- Born: March 15, 1937 New Jersey, United States
- Died: June 26, 2018 (aged 81) Arizona, United States
- Other name: Lisa Duran
- Height: 5 ft 2 in (1.57 m)

= Jennifer Welles =

American pornographic actress

Jennifer Welles (March 15, 1937 – June 26, 2018) was an American former pornographic actress in films of the 1970s, although she began her acting career in the late 1960s in the softcore sexploitation genre
films produced in New York. Some of these include: Sex by Advertisement (1967), Career Bed, Submission, and This Sporting House, by pornographic film director Henri Pachard (all from 1969).

==Early life==
Welles grew up in Paterson, New Jersey where she attended a parochial elementary school.

==Career==
She began her career in entertainment at age 15 for a touring dance production, telling the company she was 21. She worked in a variety of areas such as a chorus line member, magician's assistant, jazz singer and nightclub performer. Later, she worked as a stripper.

In the 1960s she studied acting at The Neighborhood Playhouse. After many years of appearing in numerous R-rated films such as The Groove Tube and The Female Response, she made her first hardcore film, Honeypie, in 1975.

Welles was also a fetish magazine model for such magazines as Bizarre while using the stage name "Lisa Duran".

Welles appeared in many films, the best known being Inside Jennifer Welles (1977), which she is also credited with having directed (although the film was actually anonymously directed by sex-exploitation veteran Joseph W. Sarno).

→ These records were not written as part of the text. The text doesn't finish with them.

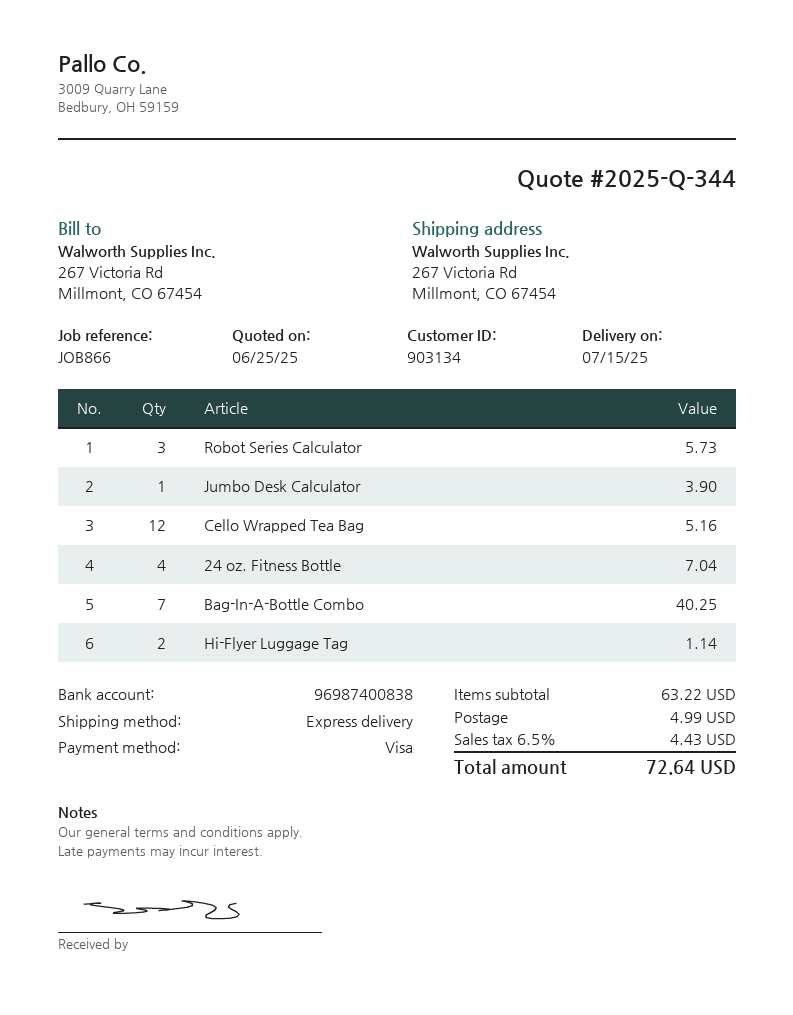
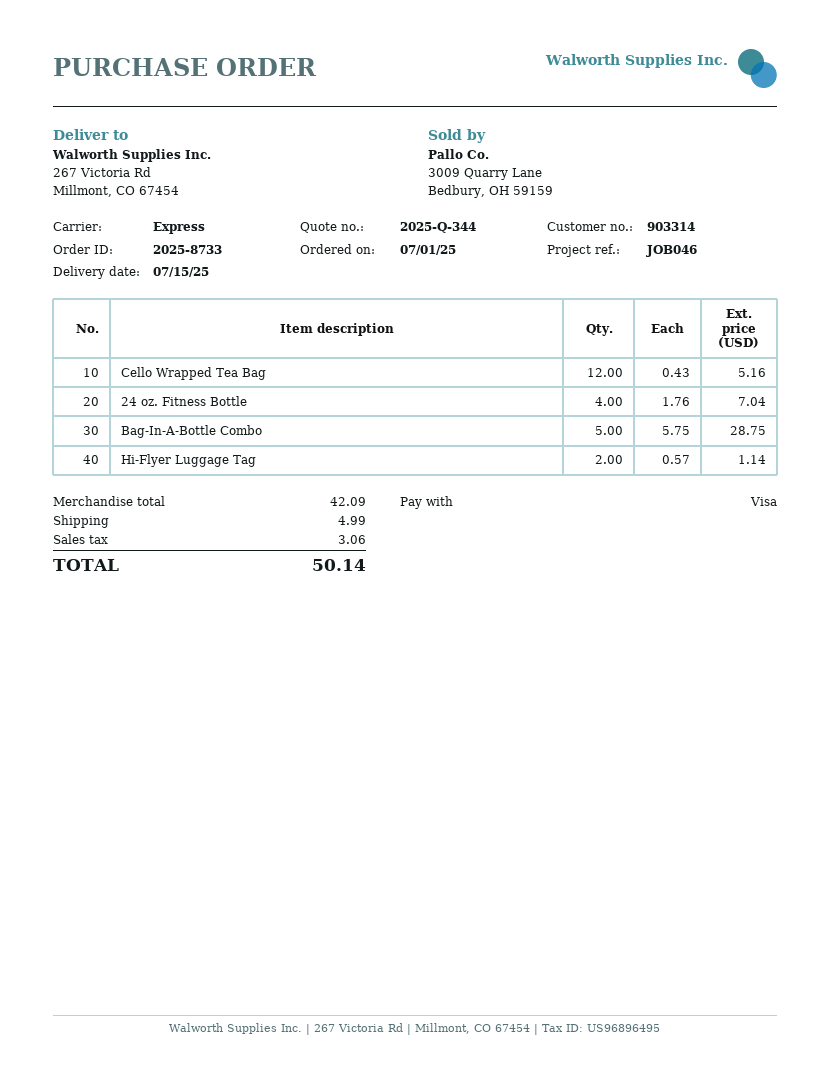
customer number: 903134 -> 903314
reference: JOB866 -> JOB046
Robot Series Calculator: 3 for 5.73 -> none
Jumbo Desk Calculator: 1 for 3.90 -> none
Bag-In-A-Bottle Combo: 7 for 40.25 -> 5 for 28.75
subtotal: 63.22 -> 42.09
tax: 4.43 -> 3.06
total: 72.64 -> 50.14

She lectured at several schools such as the University of Maryland and Stony Brook University.

==Awards==
Welles won the Erotica Award for Best Actress in 1977 for the film Little Orphan Sammy, and she was the editor of Eros, The Magazine of Decadent Sophistication in that same year. She became a member of the AVN Hall of Fame in 1996.

==Personal life==
Jennifer Welles left the industry abruptly in 1977 after she married a wealthy fan. Divorcing several years later, she spent her days raising horses and rescuing dogs that had been abandoned or abused. Welles died in Arizona on June 26, 2018, at age 81.